Another Mother’s Day is upon us, and we hope that those of you who still have your mothers in your lives know how lucky you are. With a few days left, our advice is to go about the Mother’s Day ritual in the usual way. First you get the card. We know it seems silly to get someone a card when you see her all the time. Don’t argue about it, okay? Just do it. Moms love cards. That and showing up is probably all you really need to do. Flowers are nice. Candy? Sure, why not. But show up if you possibly can. With a card.
We tend to get sentimental about our mothers. It’s easy to forget about the times you clashed. When you were real little the clashes tended to be over bedtime or homework. For a while there we heard a lot about Asian “Tiger Moms.” We’re pretty sure most moms are tiger moms when it comes to their little darlings’ success in school. Moms read the syllabus and talk to the teachers and they know how the assignment is supposed to go. Dad would be called in to glare at you if you got sassy. Once the homework was done there would be intense multi-lateral negotiations over whether bedtime could be extended to the end of a particular television show because everybody else’s mother in the Nth grade let her kid stay up to watch it. Of course your little brother should go to bed now because he’ll just fall asleep before the first commercial and Dad will have to carry him to bed. Later, if you were still trading punches with your brother after 10 PM, the light would go on in the hall and you’d darn well better just let it go til tomorrow, being careful to note who owed who a shot.
And then you became a teenager. The horror.
I guess what we’re saying is it probably wasn’t all sweetness and light but we turned out okay in spite of, or maybe even because of the occasional strife. You may remember yourself as a good natured, apple cheeked farm boy, or a sweet innocent milkmaid. In reality you were probably somewhere on a spectrum between spawn of satan and reform school fodder. It was mom, with tactical support from dad, who kept you from wandering too far off of Main Street.
In order to fully appreciate your own sainted mom, it might be instructive to look at some famous mothers from history to see how yours and ours stack up:
Big Mama Thornton – Okay, she never did become a real mother as far as we and Wikipedia can tell. She was the first singer to record “Hound Dog” and “Ball and Chain”, though, so she had that going for her. If you didn’t know that, it’s probably because the former was covered by a young swivel-hipped fellow named Elvis Presley, the the latter by a young lady named Janis Joplin.
Ma Kettle – She was actually a fictional mother on a farm she shared with Pa Kettle and 15 highly destructive offspring.
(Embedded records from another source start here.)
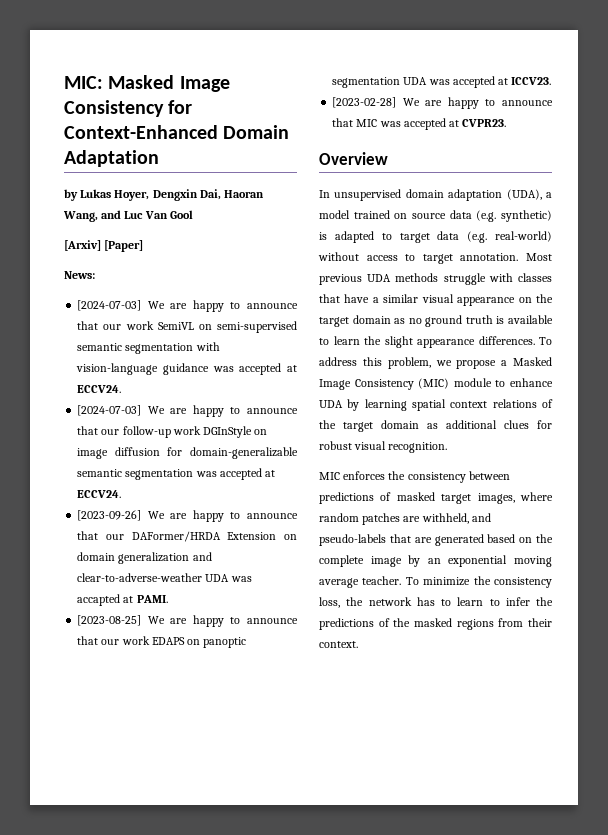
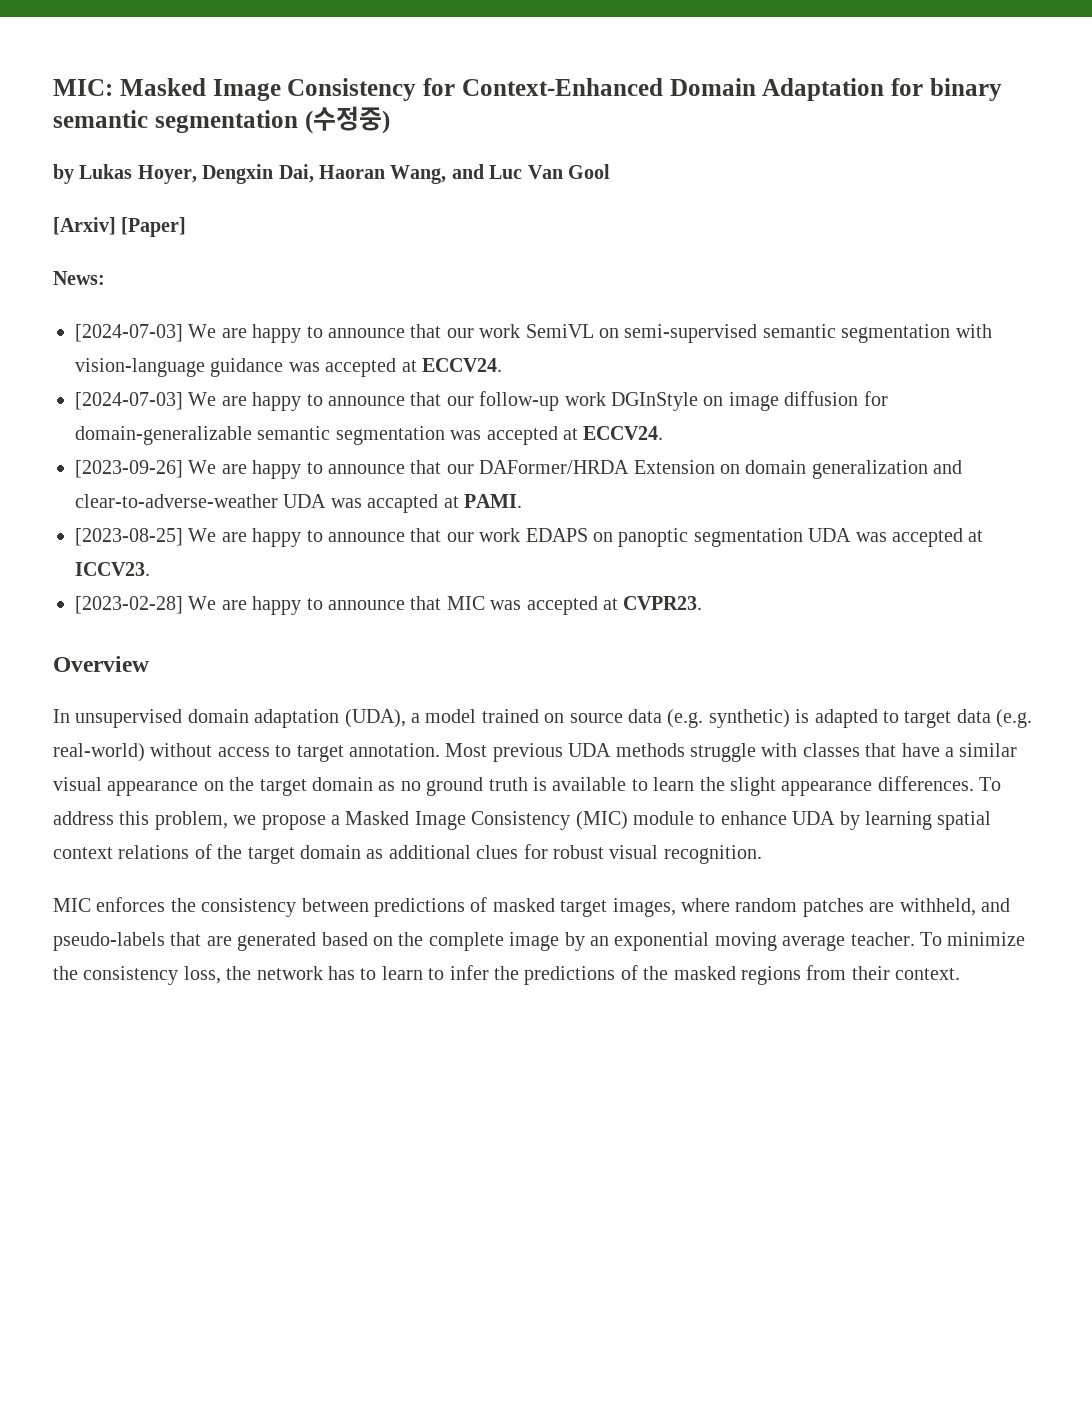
- MIC: Masked Image Consistency for Context-Enhanced Domain Adaptation
+ MIC: Masked Image Consistency for Context-Enhanced Domain Adaptation for binary semantic segmentation (수정중)

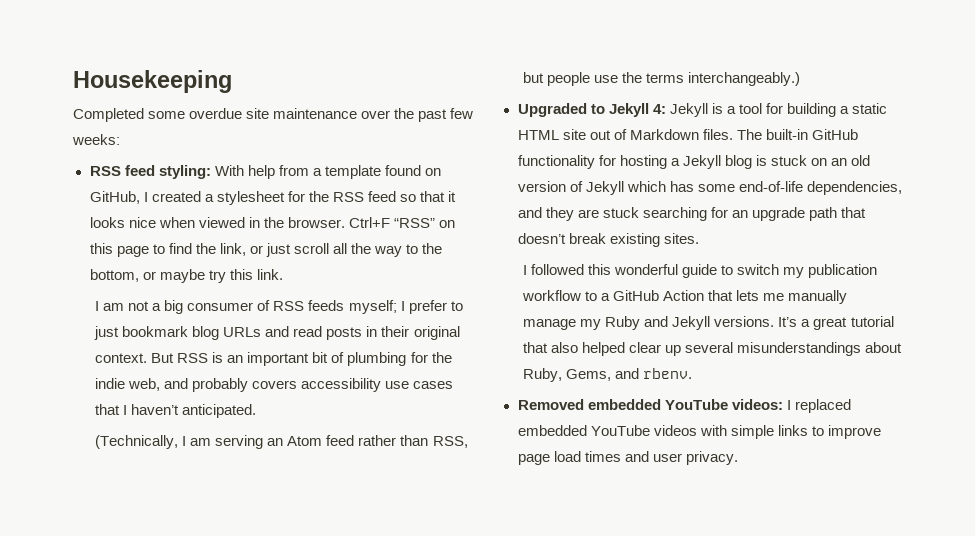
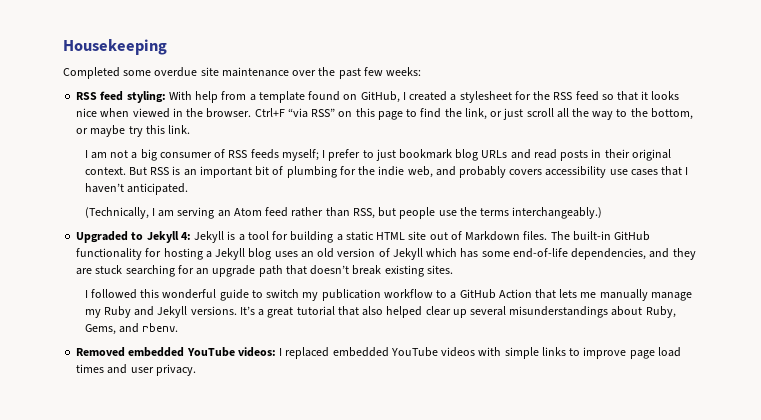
- Ctrl+F “RSS” on this page to find the link, or just scroll all the way to the bottom, or maybe try this link.
+ Ctrl+F “via RSS” on this page to find the link, or just scroll all the way to the bottom, or maybe try this link.
- The built-in GitHub functionality for hosting a Jekyll blog is stuck on an old version of Jekyll which has some end-of-life dependencies, and they are stuck searching for an upgrade path that doesn’t break existing sites.
+ The built-in GitHub functionality for hosting a Jekyll blog uses an old version of Jekyll which has some end-of-life dependencies, and they are stuck searching for an upgrade path that doesn’t break existing sites.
Marjorie Main played Ma and Percy Kilbride played Pa. Over the course of nine movies a lot of child actors played the kids. Marjorie never had any kids of her own. Maybe nine movies worth of fictional progeny was enough for her. Or maybe she never found a real life Pa Kettle.
Ma Barker – Finally a real mother! Ma Barker was born Arizona Clark in Ash Grove, Missouri. As a girl, she was thrilled at the sight of the Jesse James gang riding through town. At age 19 she married George Barker and the happy couple had four sons, Herman, Lloyd, Arthur and Fred. Ma’s idea of motherly guidance was to direct her boys to a life of crime. They spent their teen years in and out of jail and after 23 years, Pa Barker saw the handwriting on the post office wall and amscrayed. Ma and the boys went on a crime spree that included murder and multiple bank robberies. Can’t you just hear her telling them to sit up straight for their mugshots and wear clean underwear for the bank heist?
So yeah, there are bad mothers too. Just be thankful you got such a good one.